Однажды он привел меня к Тертию Филиппову, о котором я уже слышал как о человеке значительном в мире искусства, приятеле Островского, поклоннике всего самобытного. Здесь я увидел знаменитую «сказительницу» Орину Федосову. Она вызвала у меня незабываемое впечатление. Я слышал много рассказов, старых песен и былин и до встречи с Федосовой, но только в ее изумительной передаче мне вдруг стала понятна глубокая прелесть народного творчества. Неподражаемо прекрасно «сказывала» эта маленькая, кривобокая старушка с веселым детским лицом о Змее Горыныче, Добрыне, о его «поездочках молодецких», о матери его, о любви. Предо мною воочию совершалось воскресение сказки, и сама Федосова была чудесна, как сказка.
А когда сели за ужин, начал рассказывать И.Ф. Горбунов, поразивший меня талантом своим не менее, чем Федосова. Впервые видел я, как человек двумя-тремя словами, соответствующей интонацией и мимикой может показать целую картину.
Слушая его бытовые сценки, я с изумлением чувствовал, что этот человек магически извлекает самое существенное из жизни бузулуков, самар, астраханей и всех городов, в которых я бывал и откуда вынес множество хаотических впечатлений, отложившихся на душе моей серой пылью скуки.
Я пел разные романсы и трио «Ночевала тучка золотая» с Корякиным и еще кем-то, причем Корякин так мощно произносил слово «тихонько», что стекла в окнах звенели. Тертий Филиппов отнесся ко мне очень ласково.
В другой раз меня повели к нему слушать удивительного мальчика, виртуоза на фортепьяно. Мальчик был худенький, чахлый и какой-то незаметный. Но когда он сел к инструменту и начал играть, я даже недоуменно оглянулся, услыхав звуки неописуемой силы и нежности. Казалось, мне показывают некий таинственный фокус. Мальчик был Гофман.
Чем больше видел я талантливых людей, тем более убеждался, как ничтожно все то, что я знаю, как много нужно мне учиться. Но как учиться, чему?

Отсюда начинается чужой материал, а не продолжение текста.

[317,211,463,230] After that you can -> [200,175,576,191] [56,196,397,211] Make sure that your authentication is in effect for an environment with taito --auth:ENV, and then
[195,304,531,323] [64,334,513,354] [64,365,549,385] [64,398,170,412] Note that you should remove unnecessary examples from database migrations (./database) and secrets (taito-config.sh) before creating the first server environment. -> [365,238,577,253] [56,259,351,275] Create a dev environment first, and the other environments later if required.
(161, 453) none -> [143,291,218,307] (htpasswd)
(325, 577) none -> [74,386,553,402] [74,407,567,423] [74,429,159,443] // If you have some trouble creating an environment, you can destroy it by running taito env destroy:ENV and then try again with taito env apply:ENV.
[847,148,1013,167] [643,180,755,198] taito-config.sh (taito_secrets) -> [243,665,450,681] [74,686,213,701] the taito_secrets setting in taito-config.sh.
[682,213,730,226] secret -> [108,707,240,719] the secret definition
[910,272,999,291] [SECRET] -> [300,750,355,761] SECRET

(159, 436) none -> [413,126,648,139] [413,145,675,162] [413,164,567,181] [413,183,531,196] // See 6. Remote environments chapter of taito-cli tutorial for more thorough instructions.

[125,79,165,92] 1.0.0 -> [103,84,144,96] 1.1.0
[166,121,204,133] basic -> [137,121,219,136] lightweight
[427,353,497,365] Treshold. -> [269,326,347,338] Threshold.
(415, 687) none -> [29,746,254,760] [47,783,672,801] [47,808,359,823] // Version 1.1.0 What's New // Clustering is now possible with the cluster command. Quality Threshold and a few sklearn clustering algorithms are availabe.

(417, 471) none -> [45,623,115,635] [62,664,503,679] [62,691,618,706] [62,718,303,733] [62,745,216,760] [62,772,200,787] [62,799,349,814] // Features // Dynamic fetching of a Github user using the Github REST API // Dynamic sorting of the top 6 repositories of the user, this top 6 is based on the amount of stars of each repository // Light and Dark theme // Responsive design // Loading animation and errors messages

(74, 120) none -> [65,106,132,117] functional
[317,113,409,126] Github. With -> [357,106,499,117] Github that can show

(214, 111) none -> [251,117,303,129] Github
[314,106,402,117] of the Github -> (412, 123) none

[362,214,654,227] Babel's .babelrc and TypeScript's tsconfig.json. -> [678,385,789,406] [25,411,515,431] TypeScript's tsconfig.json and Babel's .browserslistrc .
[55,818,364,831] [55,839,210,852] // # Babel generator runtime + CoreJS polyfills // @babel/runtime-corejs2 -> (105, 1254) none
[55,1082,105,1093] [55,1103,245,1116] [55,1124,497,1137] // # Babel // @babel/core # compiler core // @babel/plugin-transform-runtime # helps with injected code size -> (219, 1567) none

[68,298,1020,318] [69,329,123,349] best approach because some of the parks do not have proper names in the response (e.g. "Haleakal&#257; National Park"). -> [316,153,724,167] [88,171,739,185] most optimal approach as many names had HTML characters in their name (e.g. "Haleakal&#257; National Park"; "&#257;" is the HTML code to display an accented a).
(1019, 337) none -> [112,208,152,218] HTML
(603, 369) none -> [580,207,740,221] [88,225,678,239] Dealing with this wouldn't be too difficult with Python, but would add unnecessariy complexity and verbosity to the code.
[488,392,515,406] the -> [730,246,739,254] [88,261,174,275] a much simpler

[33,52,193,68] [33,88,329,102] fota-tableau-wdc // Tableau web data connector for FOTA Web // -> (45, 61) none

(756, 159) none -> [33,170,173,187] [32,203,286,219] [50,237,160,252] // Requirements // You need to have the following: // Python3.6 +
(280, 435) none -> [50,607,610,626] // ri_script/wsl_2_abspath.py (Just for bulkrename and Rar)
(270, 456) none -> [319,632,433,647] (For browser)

Беседуя с Дальским, я не раз говорил ему, что искусство, которому я служу, непонятно мне, не удовлетворяет меня. Я жалел, что не играю в драме, потому что, мне кажется, пение не может выразить так много, как живое слово. Дальский, конечно, соглашался со мною, и тогда у меня явилась настойчивая мысль: нельзя ли соединить оперу с драмой?